Der dritte Teil greift den Prolog wieder auf und schildert, wie die überlebenden Soldaten wieder ins Leben zurückfinden – oder auch nicht. Er erzählt von ihren ganz unterschiedlichen psychischen und physischen Reaktionen auf das Erlebte – von nackter Wut, die sich in der Vergewaltigung einer Masseuse Bahn bricht, bis zu Schuldgefühlen der Überlebenden gegenüber den Gefallenen und ihren Angehörigen.

 

Was mir neben dem drastischen Realismus der Schilderung am meisten gefallen hat, ist der ständige Perspektivenwechsel: Auch wenn Dr. Egitto und seine Reflexionen und Erinnerungen einen breiteren Raum einnehmen als andere Personen, gibt es keinen wirklichen Protagonisten.
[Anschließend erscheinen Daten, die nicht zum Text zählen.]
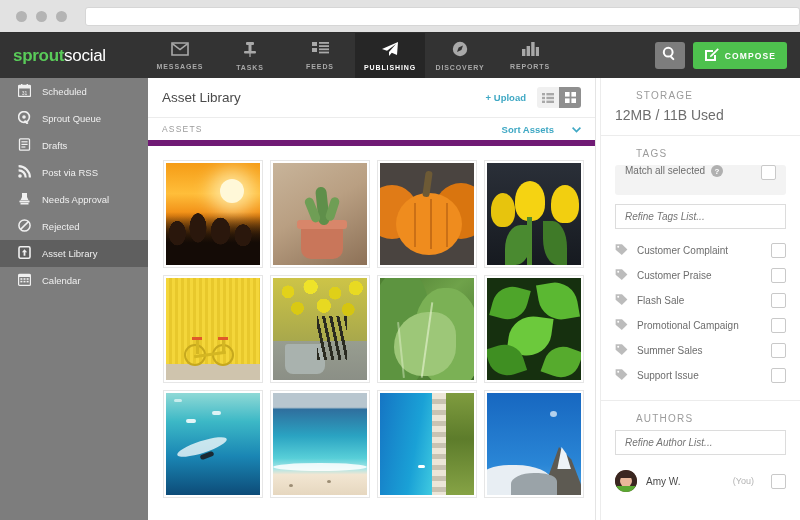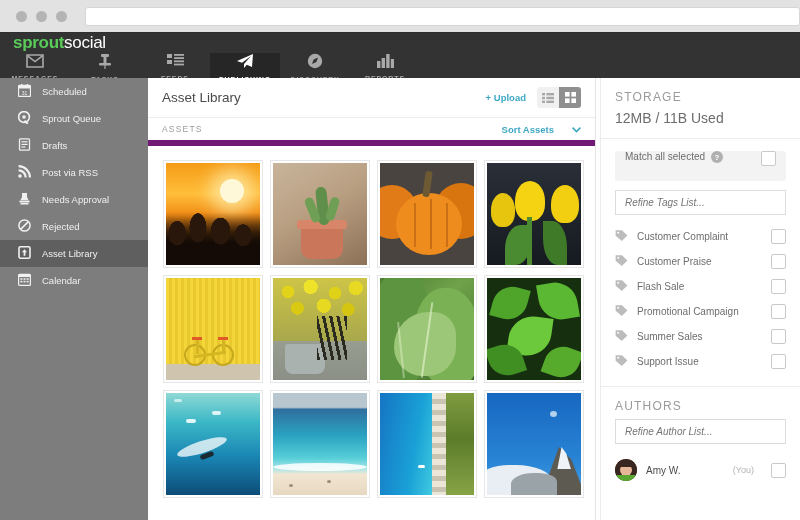"sprout" .topnav { flex-direction: column -> none }
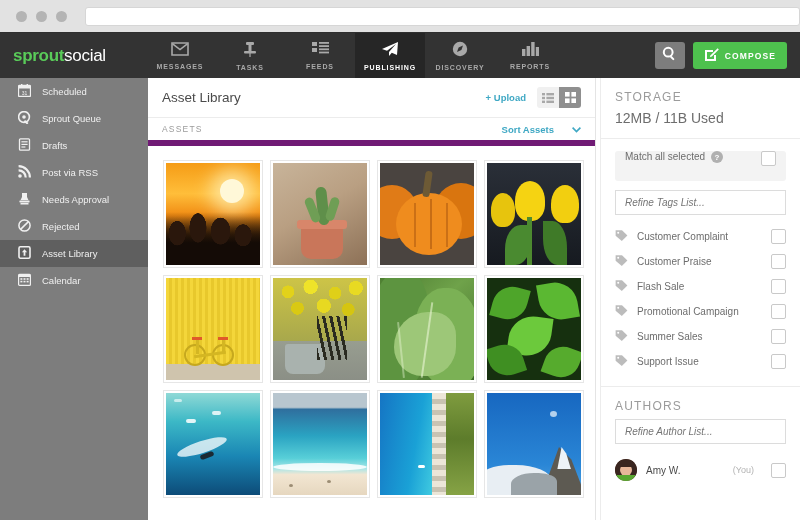"STORAGE" .rtitle { font-size: 12px -> 10px; margin-left: none -> 21px }
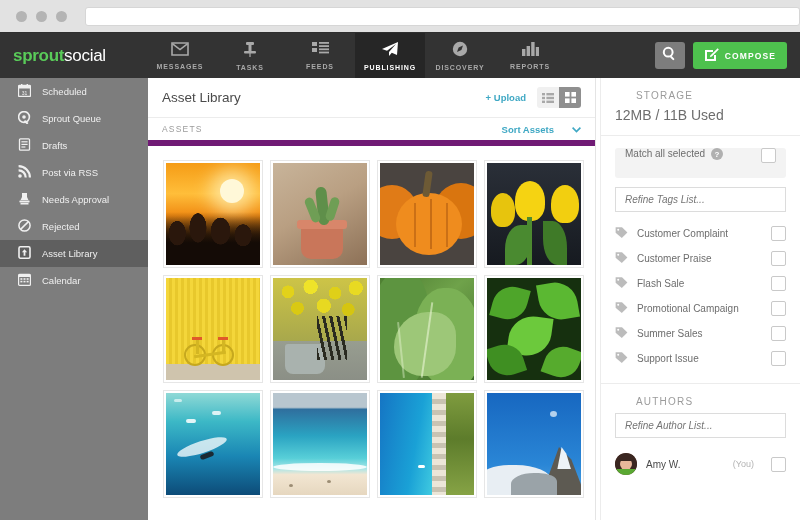"TAGS" div.rtitle { html: none -> <div>TAGS</div> }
Die Ereignisse werden vielmehr aus der Perspektive vieler verschiedener Personen und in ganz unterschiedlichen Formen erzählt – bis hin zum Mailverkehr zwischen dem später gefallenen Soldaten Camporesi und seiner Frau. Diese Vielstimmigkeit und Vielfalt der Formen machen den Roman ungemein abwechslungsreich, auch wenn die große Anzahl an Personen und Perspektiven zumindest am Anfang eine Herausforderung für den Leser sind.

 

Alles in allem ein packendes Buch darüber, was der Krieg aus Menschen macht, wie er sie verändert und traumatisiert zurücklässt.